To do: Within the listing below, the lines to output run from the one containing "Custom tag creation" through the one containing "2025 (Phase 4"; copy them exactly and nothing else.

----- Given records -----

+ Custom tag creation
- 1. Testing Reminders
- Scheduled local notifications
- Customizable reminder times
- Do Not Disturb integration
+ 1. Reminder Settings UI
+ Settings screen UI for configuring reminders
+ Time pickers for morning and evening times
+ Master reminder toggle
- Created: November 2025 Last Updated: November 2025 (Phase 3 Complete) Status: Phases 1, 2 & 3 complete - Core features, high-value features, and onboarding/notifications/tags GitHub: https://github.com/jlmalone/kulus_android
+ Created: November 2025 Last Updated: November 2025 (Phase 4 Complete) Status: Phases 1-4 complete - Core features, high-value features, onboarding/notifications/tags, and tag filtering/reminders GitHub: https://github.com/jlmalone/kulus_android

-----
----- Given records -----

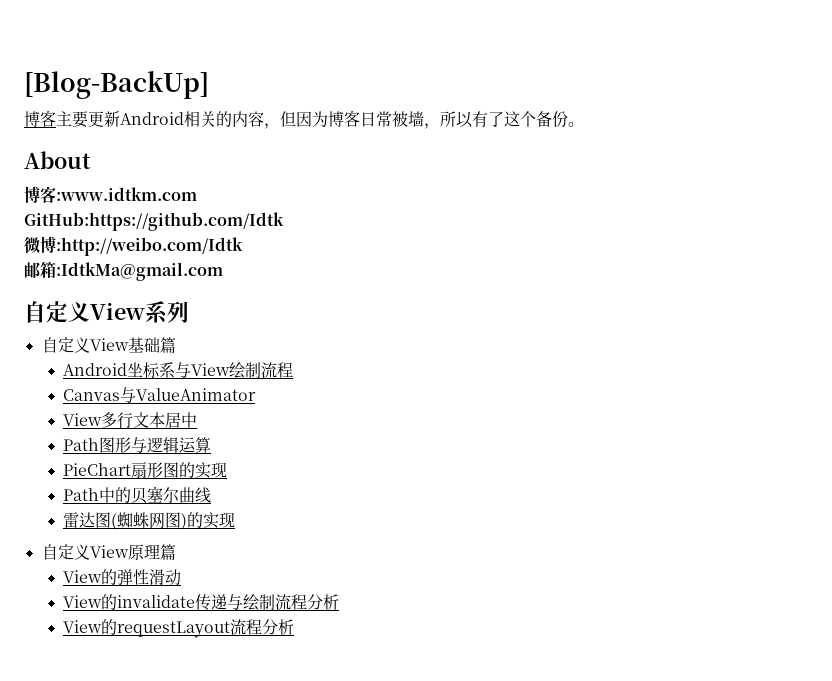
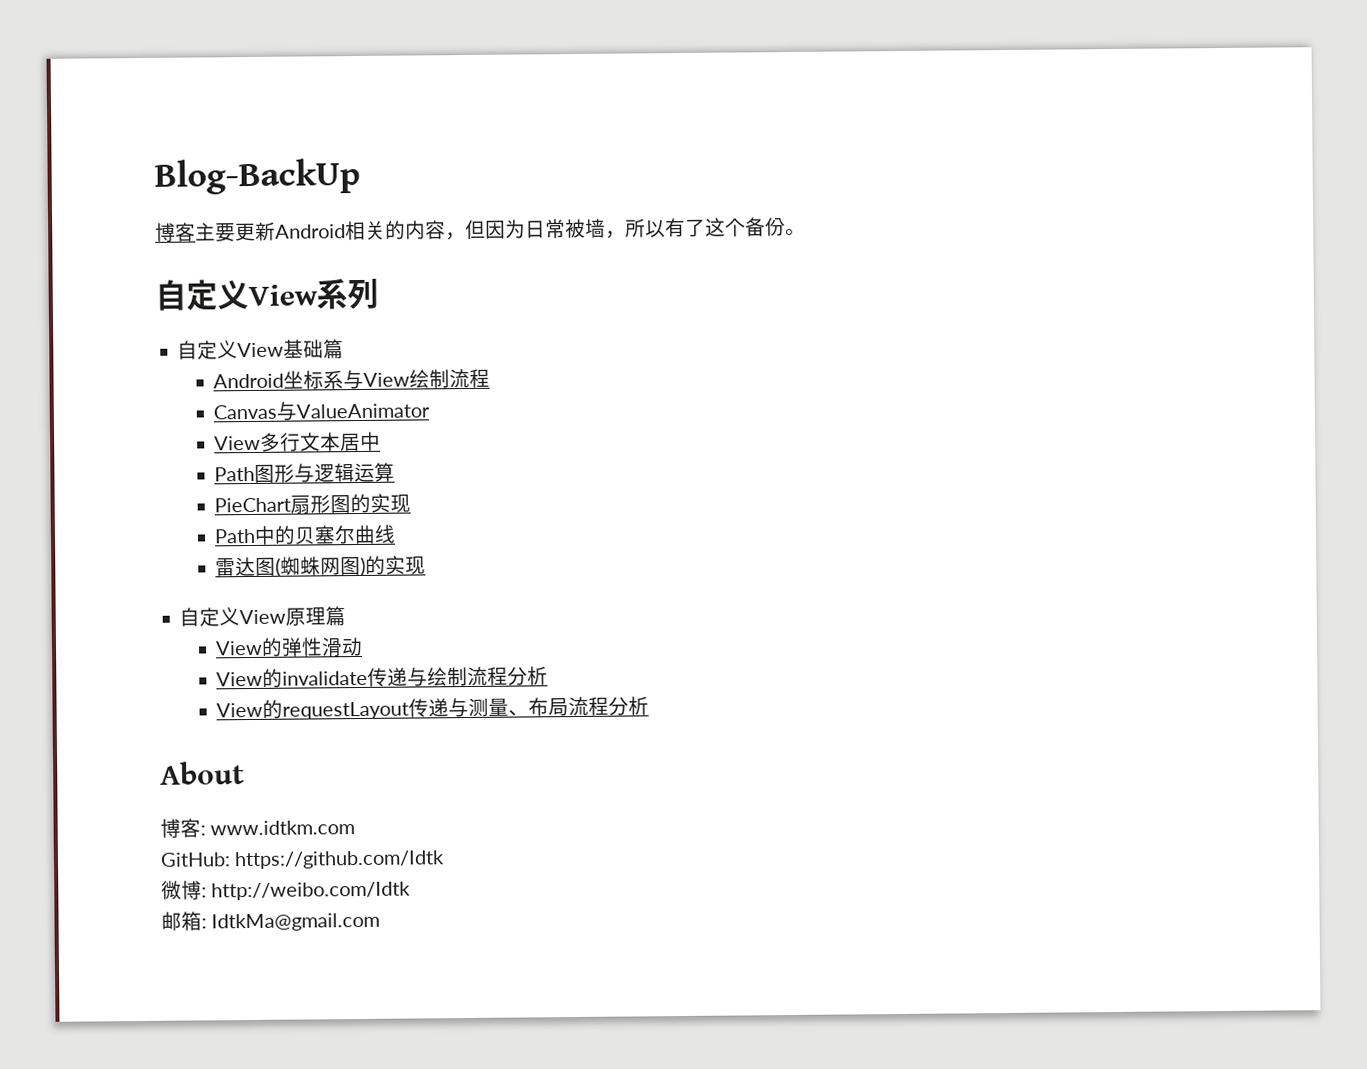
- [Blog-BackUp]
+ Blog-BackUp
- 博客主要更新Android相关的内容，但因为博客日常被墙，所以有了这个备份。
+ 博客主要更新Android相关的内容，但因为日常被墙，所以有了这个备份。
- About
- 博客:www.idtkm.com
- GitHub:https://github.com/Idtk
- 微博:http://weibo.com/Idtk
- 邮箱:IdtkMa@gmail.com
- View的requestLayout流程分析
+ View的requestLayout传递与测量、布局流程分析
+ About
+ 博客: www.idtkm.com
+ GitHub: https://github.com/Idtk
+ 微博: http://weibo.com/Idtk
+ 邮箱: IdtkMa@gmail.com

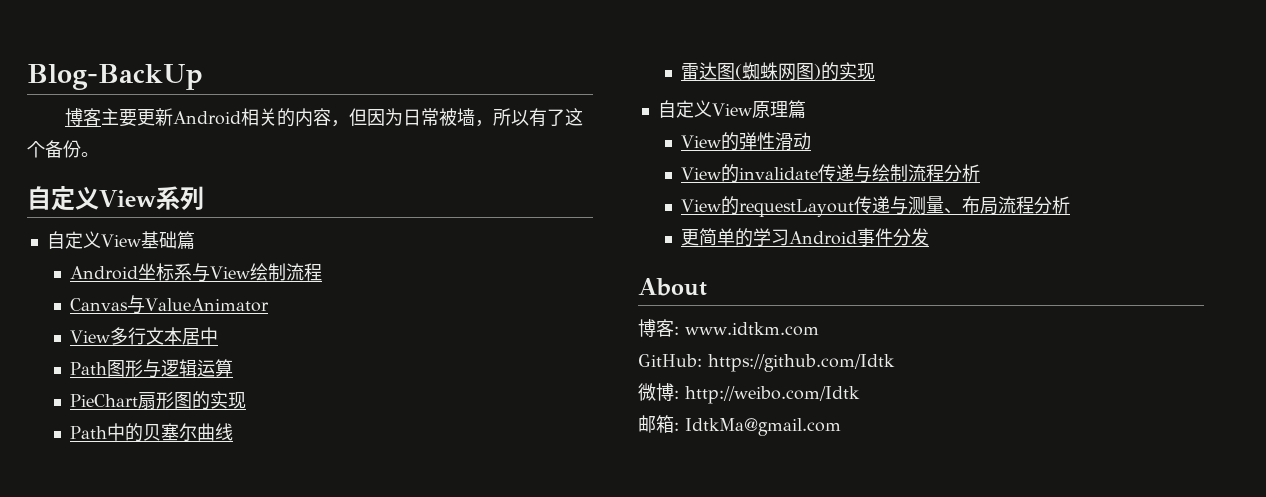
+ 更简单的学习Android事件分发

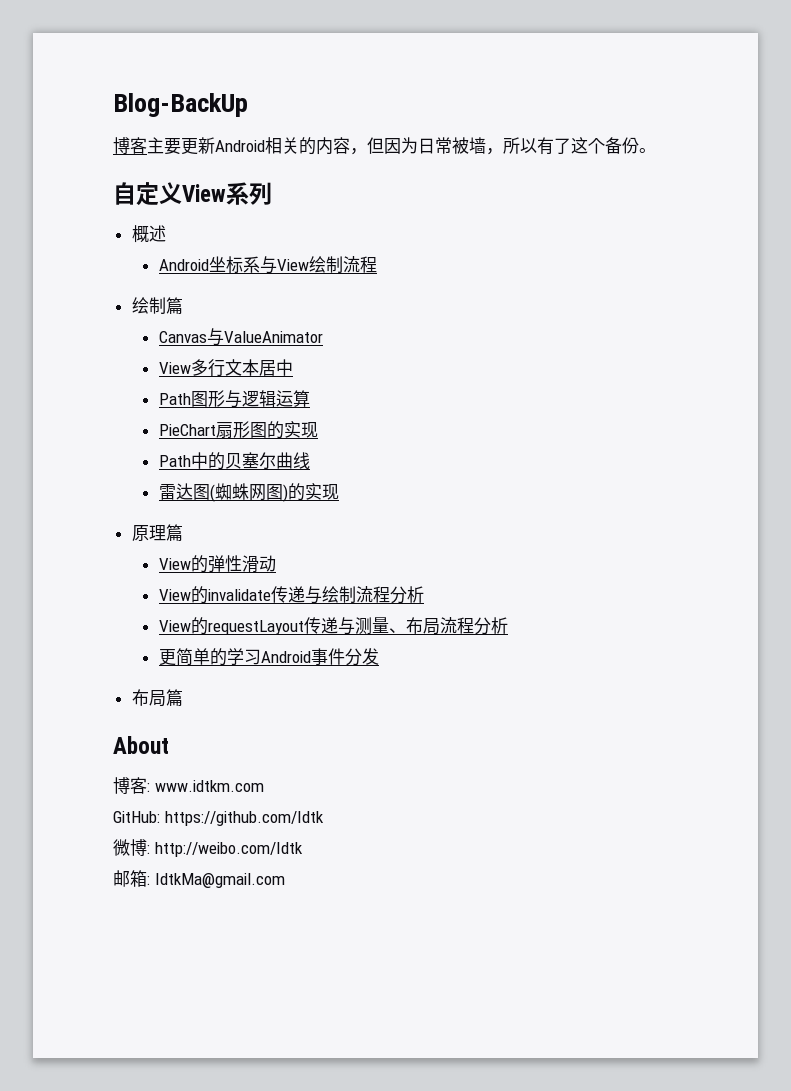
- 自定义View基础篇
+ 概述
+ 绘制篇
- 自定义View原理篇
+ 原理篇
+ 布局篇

-----

Answer below:
+ Custom tag creation
- 1. Testing Reminders
- Scheduled local notifications
- Customizable reminder times
- Do Not Disturb integration
+ 1. Reminder Settings UI
+ Settings screen UI for configuring reminders
+ Time pickers for morning and evening times
+ Master reminder toggle
- Created: November 2025 Last Updated: November 2025 (Phase 3 Complete) Status: Phases 1, 2 & 3 complete - Core features, high-value features, and onboarding/notifications/tags GitHub: https://github.com/jlmalone/kulus_android
+ Created: November 2025 Last Updated: November 2025 (Phase 4 Complete) Status: Phases 1-4 complete - Core features, high-value features, onboarding/notifications/tags, and tag filtering/reminders GitHub: https://github.com/jlmalone/kulus_android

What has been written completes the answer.